There are times when data within events contains sensitive information. This could be Social Security numbers, credit card numbers, date of birth, an employee’s salary information, etc. The data may be in the clear and when it gets sent to Splunk, it would be indexed. Any person in a role that has access to that data would be able to search on it. To prevent such things from happening, Splunk has an out of the box feature to mask sensitive data. For instance, a Social Security number may end up looking like xxx-xx-xxxx within a search. The administrator could either use Splunk’s built-in sed like syntax to replace sensitive strings or use a regular expression in a transforms.conf file to accomplish this.
This works great for the case where you never want anyone to have access to the data’s sensitive contents. However, there are some cases, where it would be useful for an authorized person to retrieve the original contents at search time such as searching for an employee’s salary or date of birth data. To accomplish this, the sensitive data would have to be encrypted in the index and decrypted by an authorized search. I’ll spend the rest of this blog entry describing how to do this with a simple approach I wrote that is available for download from Splunk’s add-on page.
Let’s start with example data such as this:
Tue Oct 6 13:23:36 EDT 2009 name user100 creditcard=32345465659888 b shoes
Tue Oct 6 13:23:38 EDT 2009 name user101 creditcard=32345465659889 b pens
Tue Oct 6 13:23:39 EDT 2009 name user102 creditcard=32345465659873 b pets
Notice that the credit card number is in the clear. The requirements are that this piece of data be encrypted before indexing. In the encrypt/decrypt Splunk add-on, there is a small Python utility that be run against any text file to encrypt any single string of data using DES with a symmetric key. The usage is:
python encryptfield.py <filename> <regex with grouping> <8 chararacter key>
in this example, it would look like this:
python encryptfield.py credit.log "creditcard=(\\d+)" DESCRYPT
This would produce a file with an extension of
en.txt such as
credit.log.en.txt. In the example provided, the produced file looks like this:
Tue Oct 6 13:23:36 EDT 2009 name user100 creditcard=BTXoXxBF/i//Izi1uYJEKA== b shoes
Tue Oct 6 13:23:38 EDT 2009 name user101 creditcard=BTXoXxBF/i9OBE/y2eNIWw== b pens
Tue Oct 6 13:23:39 EDT 2009 name user102 creditcard=BTXoXxBF/i/qE+IQ+tS98Q== b pets
What the Python program did was take the matching regular expression, run a publicly available DES encryption on it using the provided key, and then sent the resulting data through a base64 utility so that the final result would be printable in ASCII text. Since source code is provided, you can change the behavior of the program to encrypt multiple strings or use triple DES instead of DES for the encryption. What the user would do next is pass the
credit.log.en.txt to Splunk to index.
In this case, the requirement is that authorized users have the capability to decrypt the encrypted field at search time. To accomplish this, I provided another Python program called decrypt that can be used to get the original data back. Instructions are provided in the download on how to register this as a Splunk search command and make it part of a role. Now, if the user has authorization to this sourcetype, is authorized to run the decrypt command, and knows the symmetric key to decrypt the string, they can run from Splunk Web or from the command line the following search:
sourcetype="credit" |decrypt "creditcard=([^\s]*)" DESCRYPT
This will create a new field at search time called decryptedField that you
can use for further search. Its content will contain the original credit card number. Notice that the same key
that was used to encrypt (DESCART) is used to decrypt. Here’s another example that prints out the
decryptedField in columns, although practically speaking, you’ll probably end up searching for the decrypted value for a particular event such as one that matches a user name.

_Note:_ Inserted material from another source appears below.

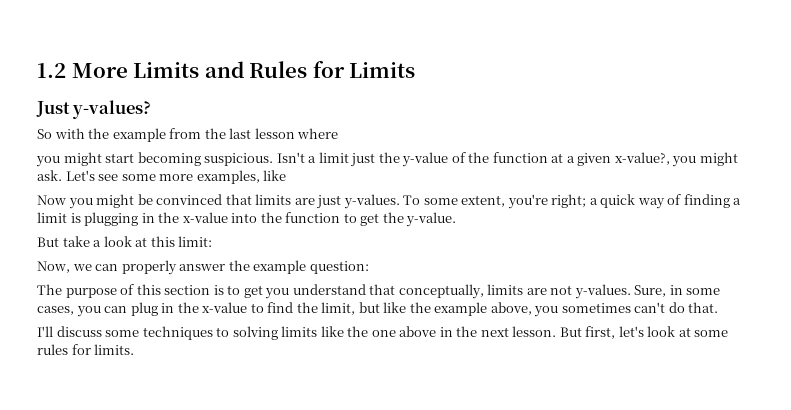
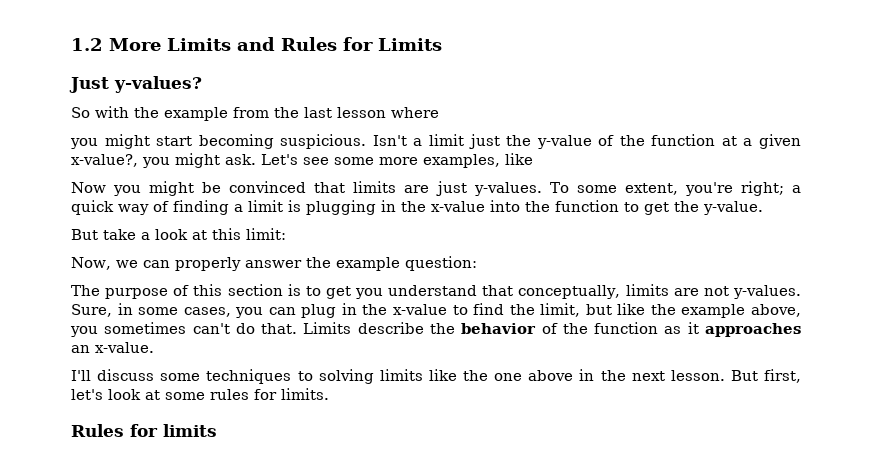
(719, 307) none -> [303,322,802,337] [71,342,154,353] Limits describe the behavior of the function as it approaches an x-value.
(135, 349) none -> [71,424,217,437] // Rules for limits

sourcetype="credit" |decrypt "creditcard=([^\s]*)" DESCRYPT|fields + decryptedField
With this add-on, you now have the capability to encrypt your data before indexing it and decrypt it at search time using roles and symmetric keys. Because the source code is provided, you could, of course, use other approaches such as public and private keys for encryption and decryption, but that may end up adding complexity to an approach that is rather simple to administrate and use. Hopefully, this distribution provides one possible approach to handling this requirement. Happy Splunking.